--- Extracted entries Enclosed Below ---

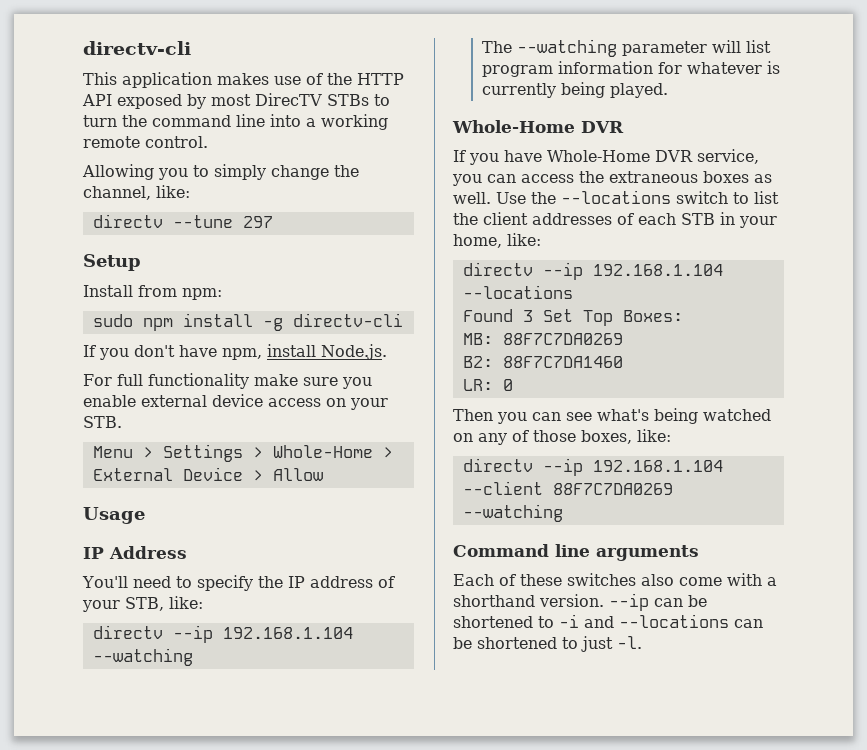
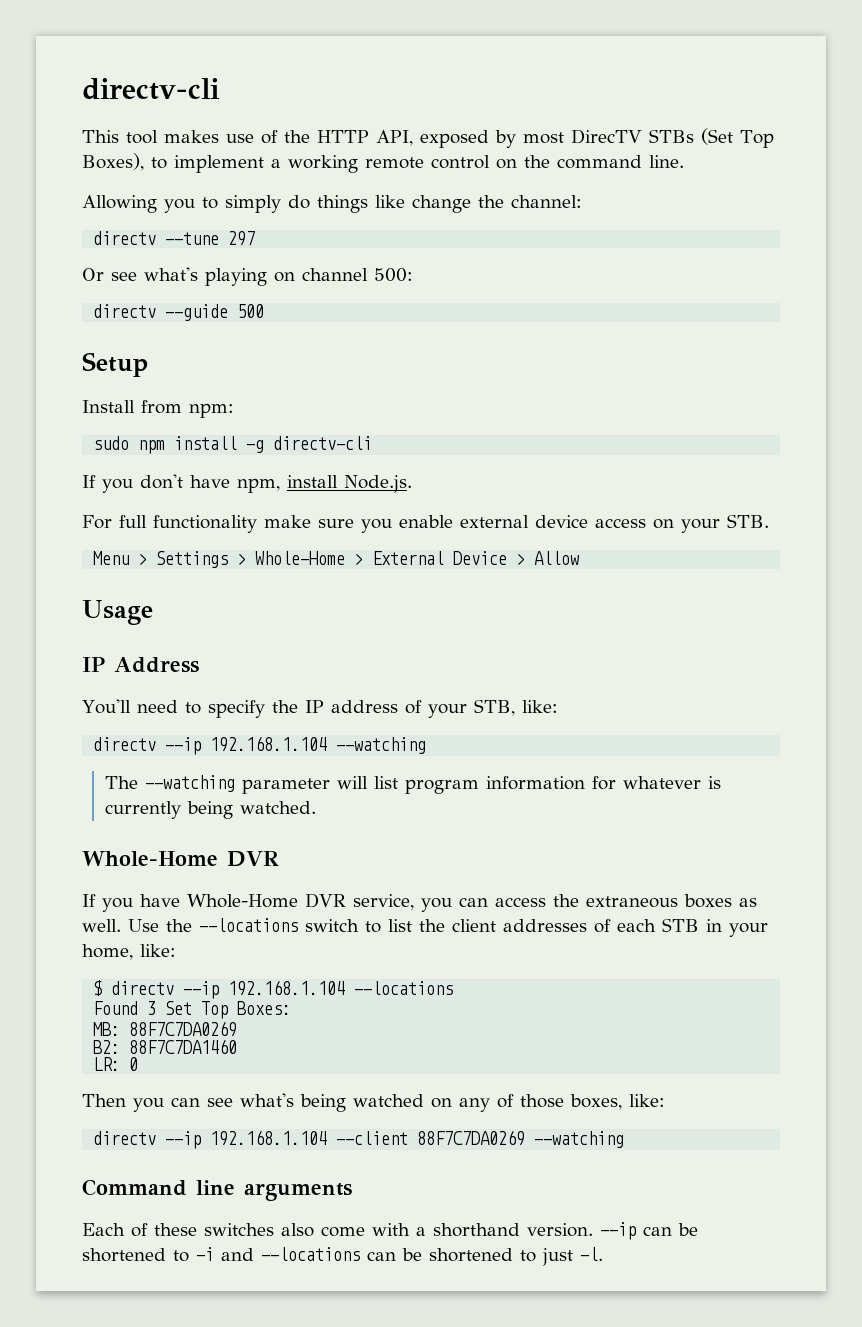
- This application makes use of the HTTP API exposed by most DirecTV STBs to turn the command line into a working remote control.
- Allowing you to simply change the channel, like:
+ This tool makes use of the HTTP API, exposed by most DirecTV STBs (Set Top Boxes), to implement a working remote control on the command line.
+ Allowing you to simply do things like change the channel:
  directv --tune 297
+ Or see what's playing on channel 500:
+ directv --guide 500
- The --watching parameter will list program information for whatever is currently being played.
+ The --watching parameter will list program information for whatever is currently being watched.
- directv --ip 192.168.1.104 --locations
+ $ directv --ip 192.168.1.104 --locations

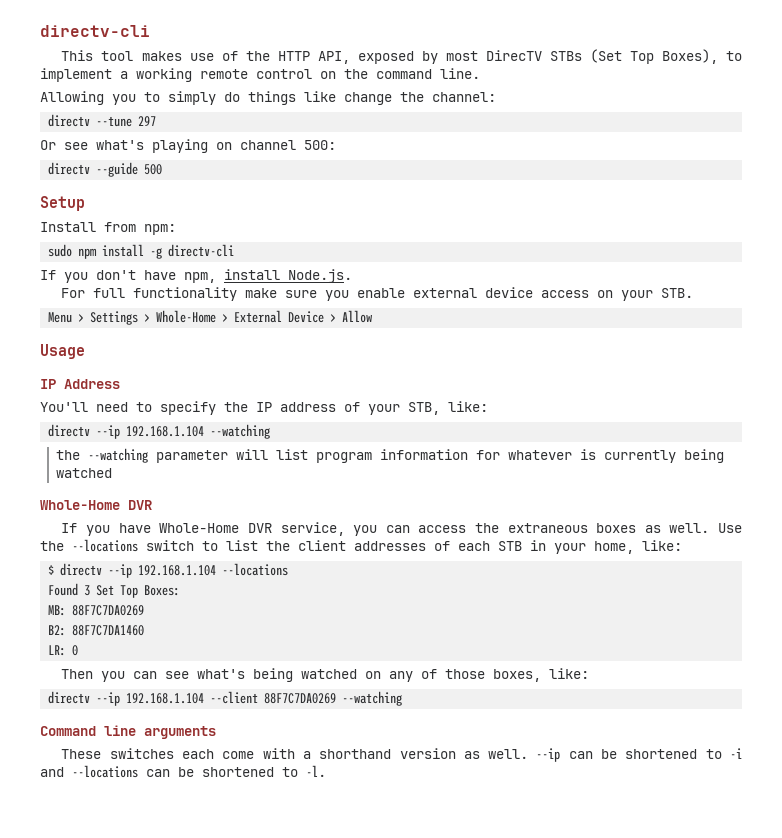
- The --watching parameter will list program information for whatever is currently being watched.
+ the --watching parameter will list program information for whatever is currently being watched
- Each of these switches also come with a shorthand version.
+ These switches each come with a shorthand version as well.
- --ip can be shortened to -i and --locations can be shortened to just -l.
+ --ip can be shortened to -i and --locations can be shortened to -l.

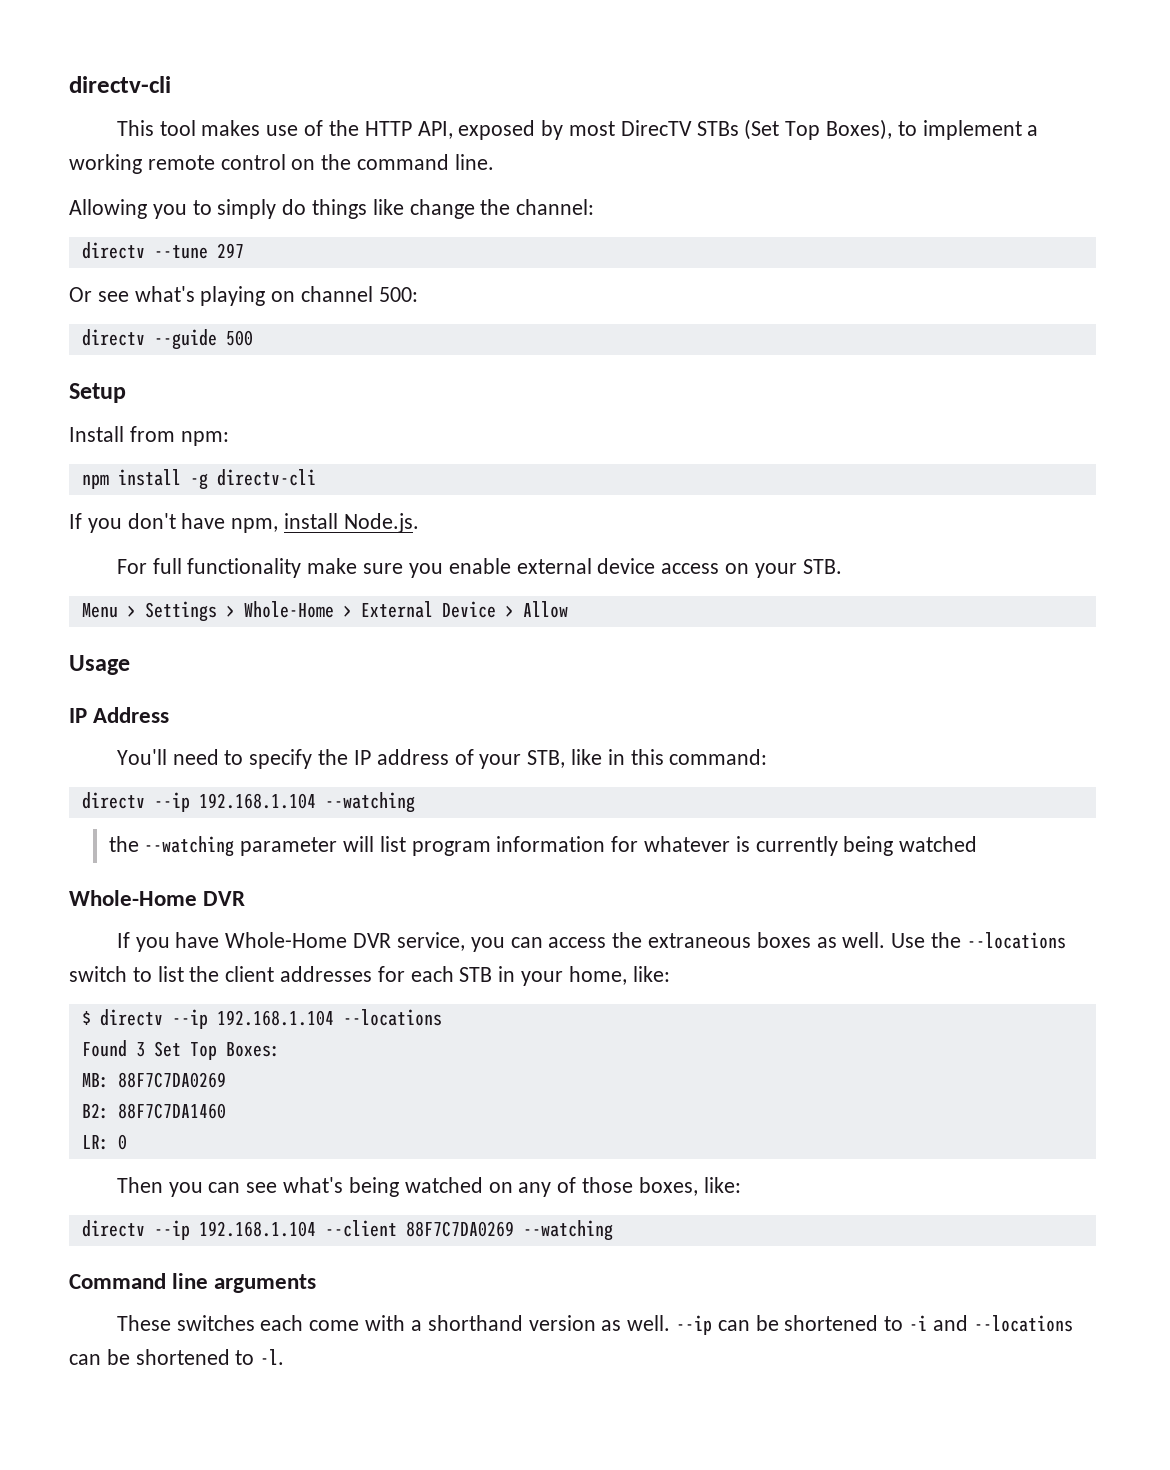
- sudo npm install -g directv-cli
+ npm install -g directv-cli
- You'll need to specify the IP address of your STB, like:
+ You'll need to specify the IP address of your STB, like in this command:
- Use the --locations switch to list the client addresses of each STB in your home, like:
+ Use the --locations switch to list the client addresses for each STB in your home, like:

--- End of Enclosed Extracted entries ---

Your task is to repeat exactly the lines from the one containing "version as well." through the end of the material, both included, and only those, without pictures.

+ These switches each come with a shorthand version as well.
- --ip can be shortened to -i and --locations can be shortened to just -l.
+ --ip can be shortened to -i and --locations can be shortened to -l.

- sudo npm install -g directv-cli
+ npm install -g directv-cli
- You'll need to specify the IP address of your STB, like:
+ You'll need to specify the IP address of your STB, like in this command:
- Use the --locations switch to list the client addresses of each STB in your home, like:
+ Use the --locations switch to list the client addresses for each STB in your home, like:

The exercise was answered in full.